- [Task details]
Exactly reproduce the lines from the line that has "STERLING SILVER MENS" down to the last line of the entries, inclusive.

(Data records begins)

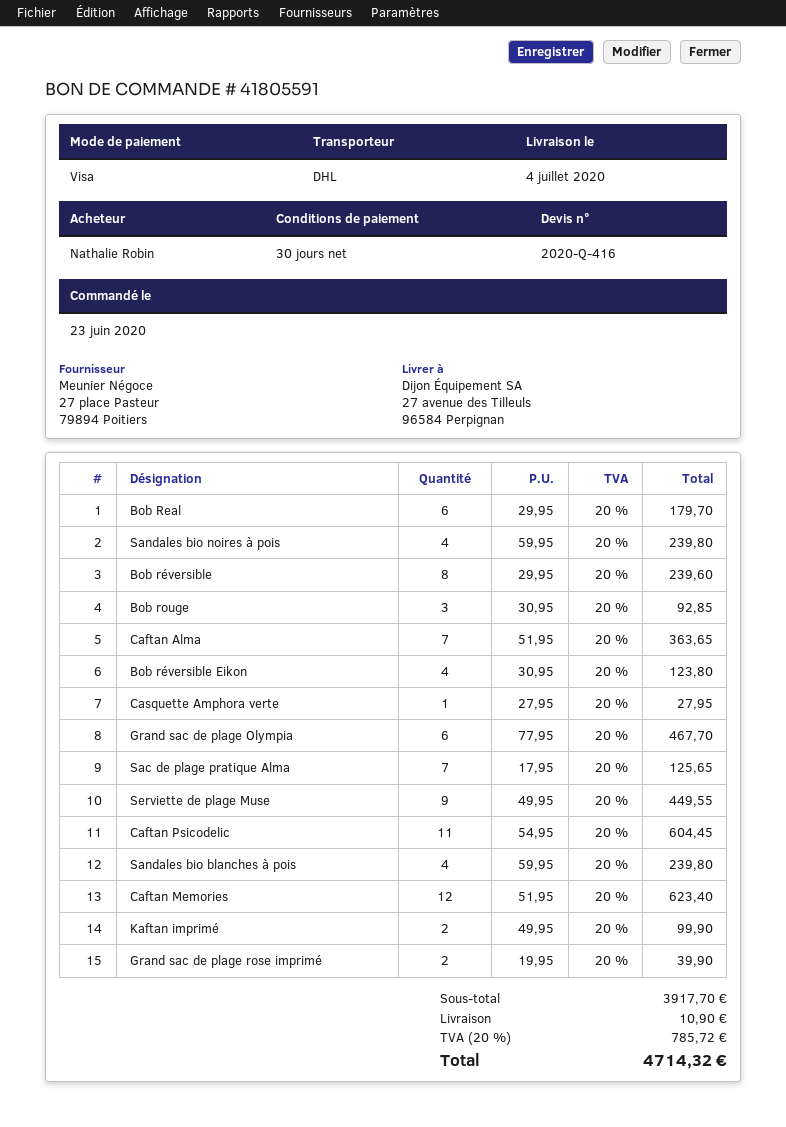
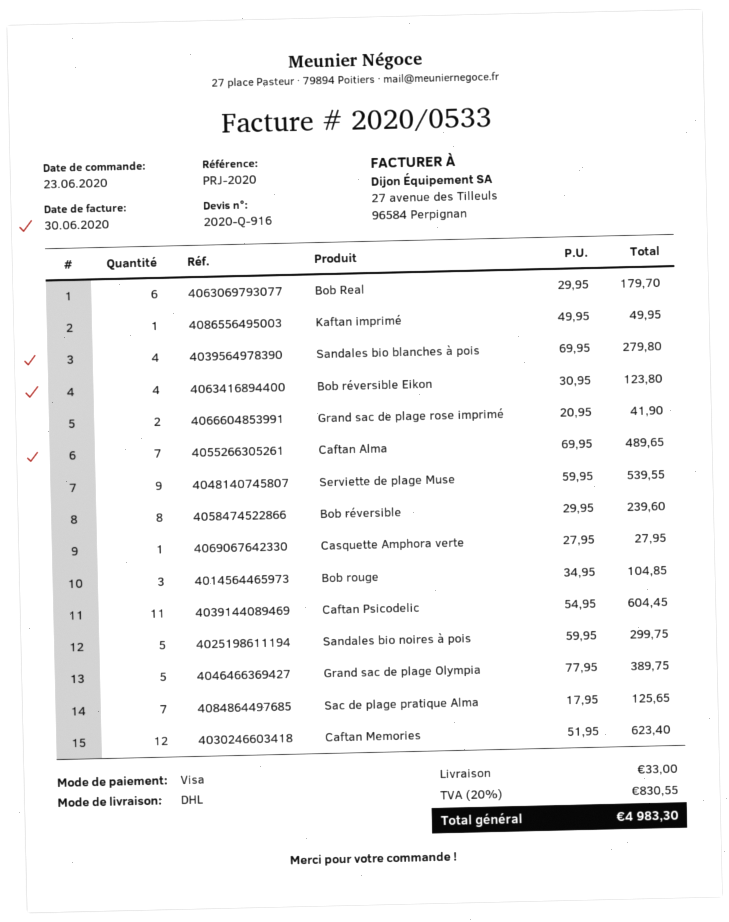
quote number: 2020-Q-416 -> 2020-Q-916
Sandales bio noires à pois: 4 x 59.95 = 239.80 -> 5 x 59.95 = 299.75
Bob rouge: 3 x 30.95 = 92.85 -> 3 x 34.95 = 104.85
Caftan Alma: 7 x 51.95 = 363.65 -> 7 x 69.95 = 489.65
Grand sac de plage Olympia: 6 x 77.95 = 467.70 -> 5 x 77.95 = 389.75
Serviette de plage Muse: 9 x 49.95 = 449.55 -> 9 x 59.95 = 539.55
Sandales bio blanches à pois: 4 x 59.95 = 239.80 -> 4 x 69.95 = 279.80
Kaftan imprimé: 2 x 49.95 = 99.90 -> 1 x 49.95 = 49.95
Grand sac de plage rose imprimé: 2 x 19.95 = 39.90 -> 2 x 20.95 = 41.90
shipping: 10.90 -> 33.00
tax: 20% = 785.72 -> 20% = 830.55
total: 4714.32 -> 4983.30

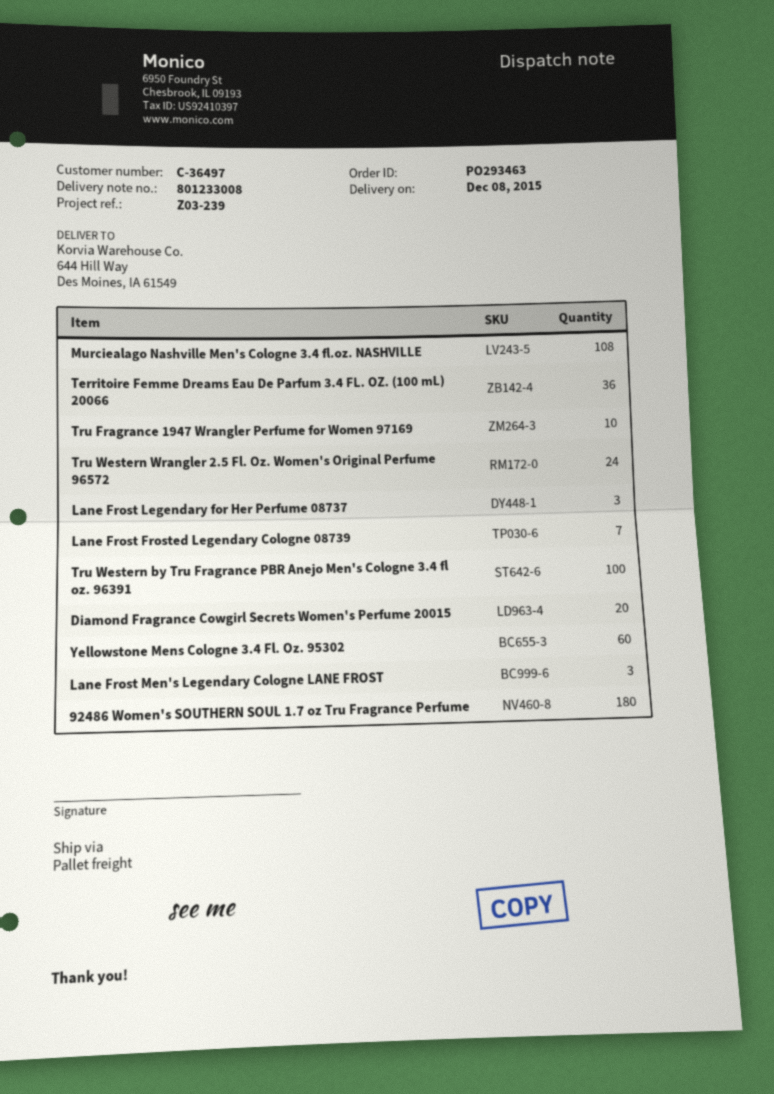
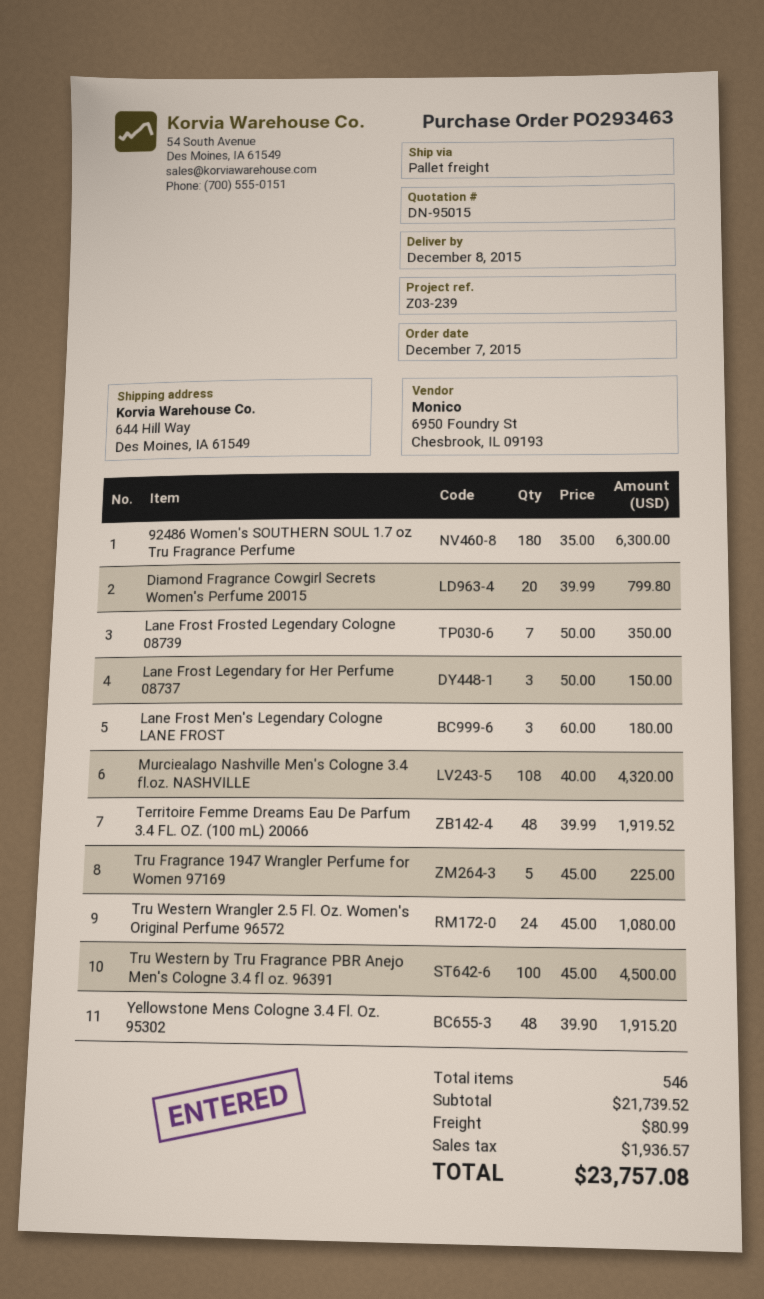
Territoire Femme Dreams Eau De Parfum 3.4 FL. OZ. (100 mL) 20066: 36 -> 48
Tru Fragrance 1947 Wrangler Perfume for Women 97169: 10 -> 5
Yellowstone Mens Cologne 3.4 Fl. Oz. 95302: 60 -> 48

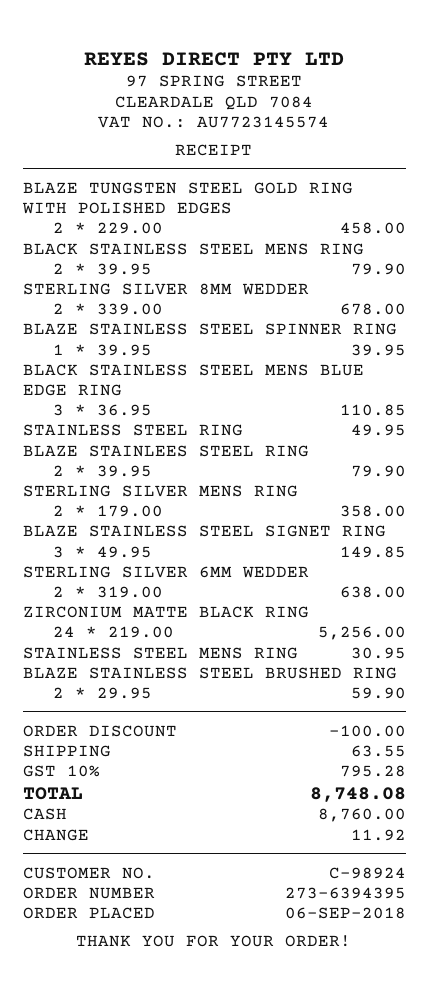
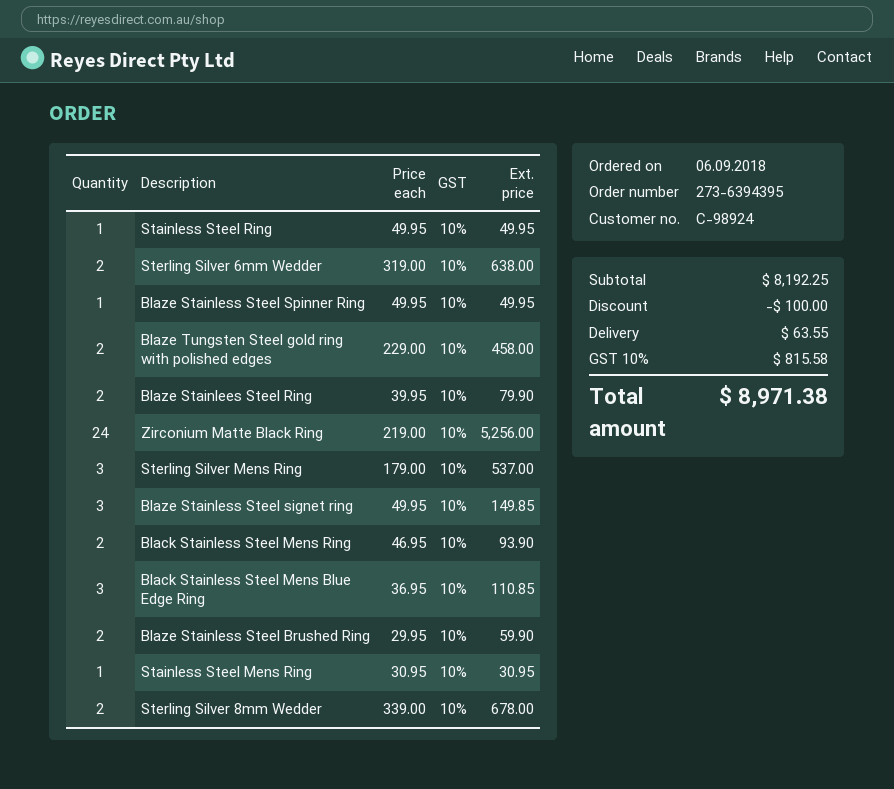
BLACK STAINLESS STEEL MENS RING: 2 x 39.95 = 79.90 -> 2 x 46.95 = 93.90
BLAZE STAINLESS STEEL SPINNER RING: 1 x 39.95 = 39.95 -> 1 x 49.95 = 49.95
STERLING SILVER MENS RING: 2 x 179.00 = 358.00 -> 3 x 179.00 = 537.00
tax: 10% = 795.28 -> 10% = 815.58
total: 8748.08 -> 8971.38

(Data records ends)

- [Written answer]
STERLING SILVER MENS RING: 2 x 179.00 = 358.00 -> 3 x 179.00 = 537.00
tax: 10% = 795.28 -> 10% = 815.58
total: 8748.08 -> 8971.38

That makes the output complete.